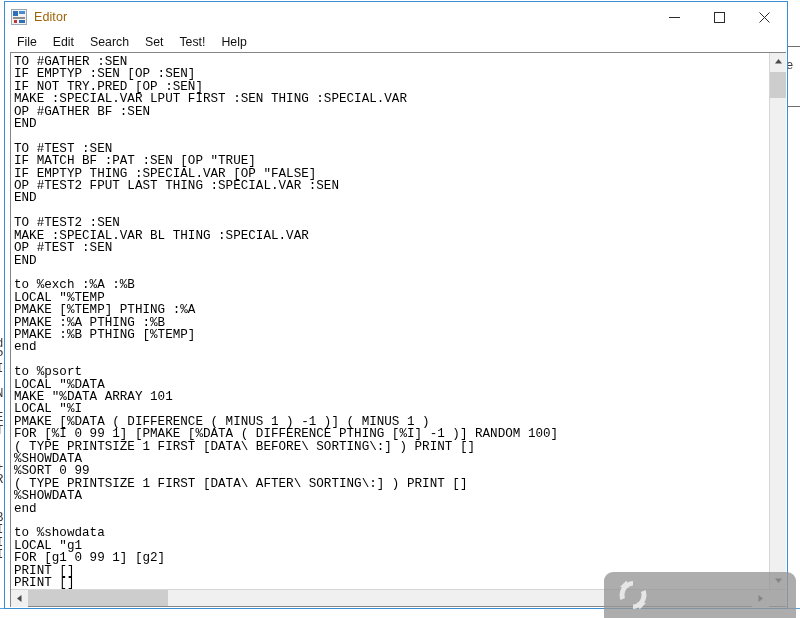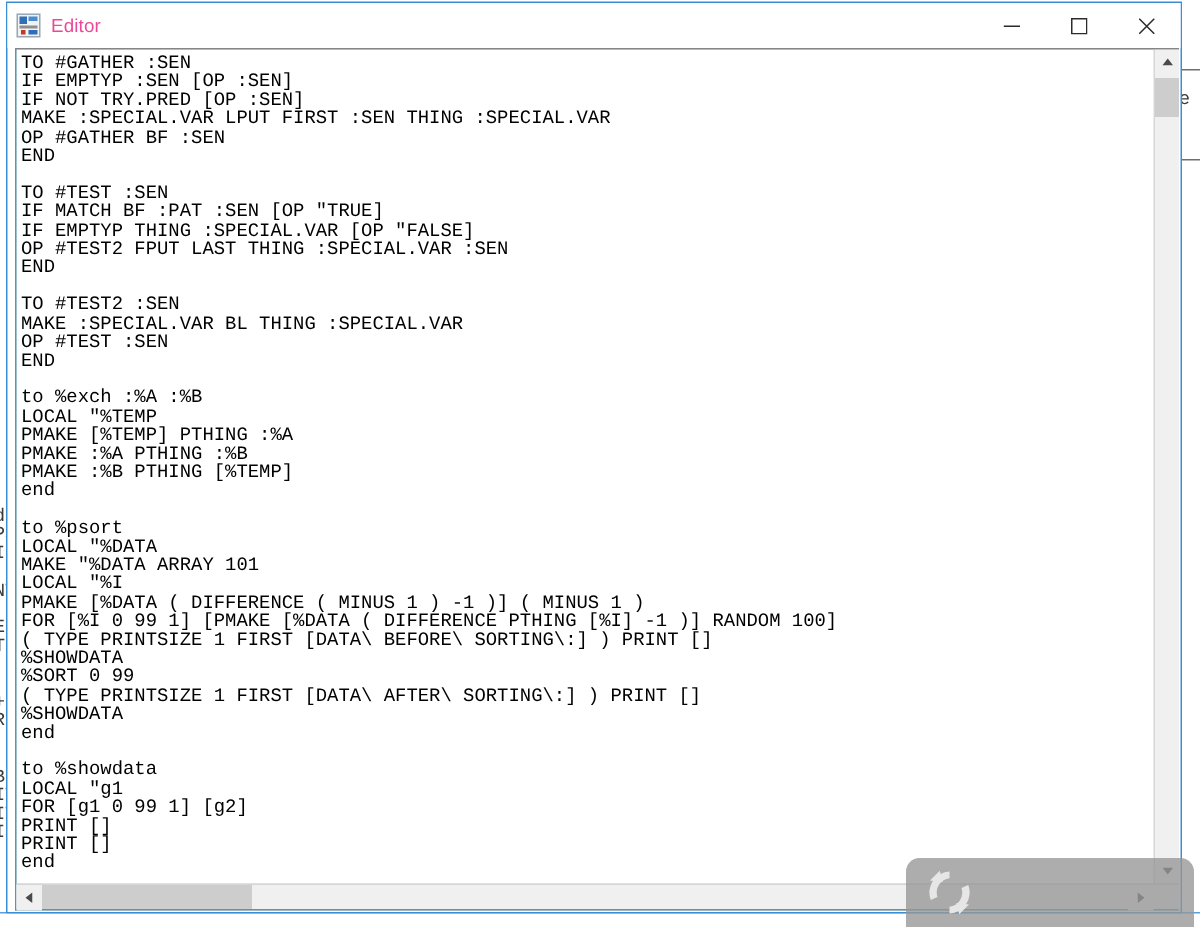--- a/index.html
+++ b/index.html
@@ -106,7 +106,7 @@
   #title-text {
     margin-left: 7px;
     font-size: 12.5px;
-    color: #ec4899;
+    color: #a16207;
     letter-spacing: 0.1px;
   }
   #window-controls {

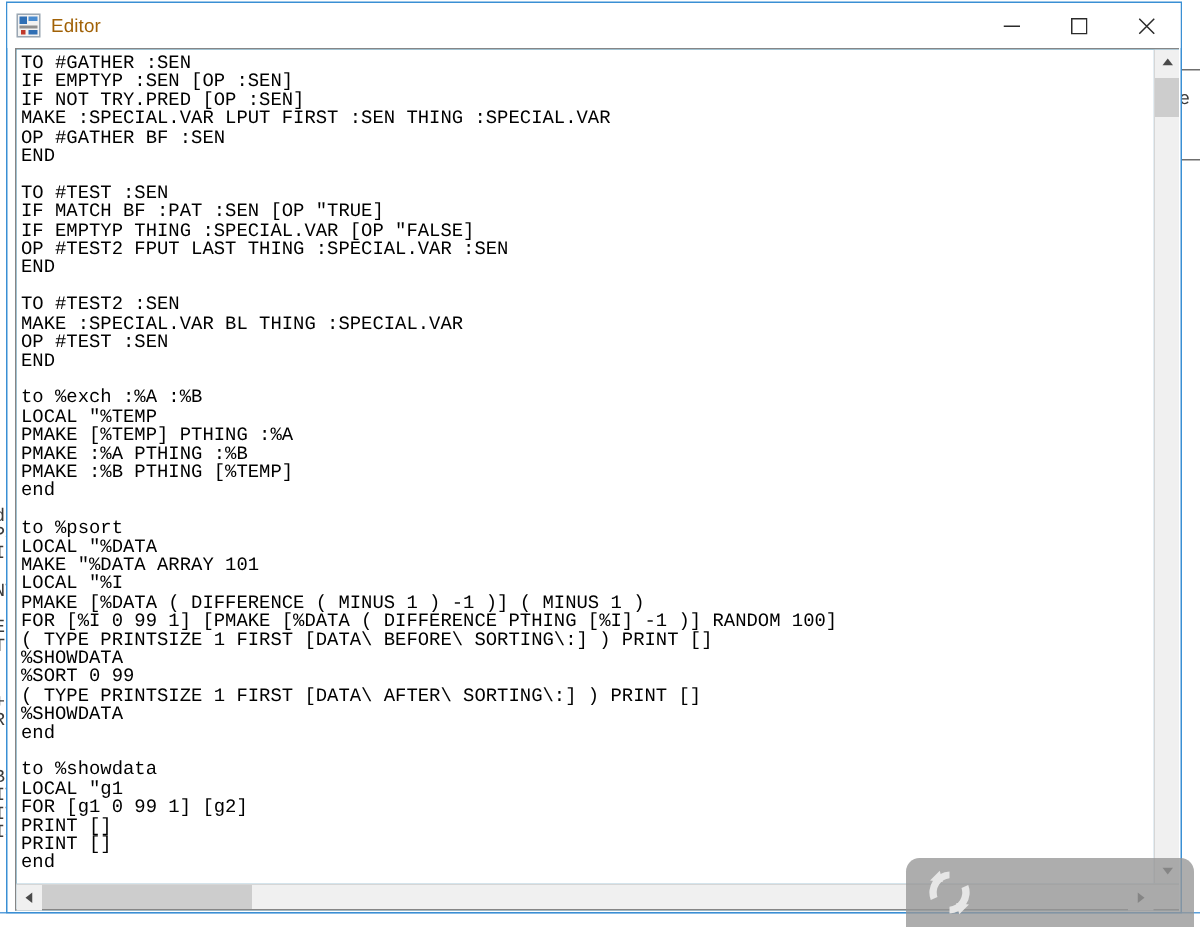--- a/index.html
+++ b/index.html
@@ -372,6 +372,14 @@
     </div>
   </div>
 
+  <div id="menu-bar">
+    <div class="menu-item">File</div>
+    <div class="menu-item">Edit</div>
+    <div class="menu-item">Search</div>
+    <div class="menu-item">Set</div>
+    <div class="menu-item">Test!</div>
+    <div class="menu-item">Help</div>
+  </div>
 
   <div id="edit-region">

====

**What you have to do:** Your task is to return the entries above exactly, with no pictures.

**Exercise answer:**
--- a/index.html
+++ b/index.html
@@ -106,7 +106,7 @@
   #title-text {
     margin-left: 7px;
     font-size: 12.5px;
-    color: #ec4899;
+    color: #a16207;
     letter-spacing: 0.1px;
   }
   #window-controls {

--- a/index.html
+++ b/index.html
@@ -372,6 +372,14 @@
     </div>
   </div>
 
+  <div id="menu-bar">
+    <div class="menu-item">File</div>
+    <div class="menu-item">Edit</div>
+    <div class="menu-item">Search</div>
+    <div class="menu-item">Set</div>
+    <div class="menu-item">Test!</div>
+    <div class="menu-item">Help</div>
+  </div>
 
   <div id="edit-region">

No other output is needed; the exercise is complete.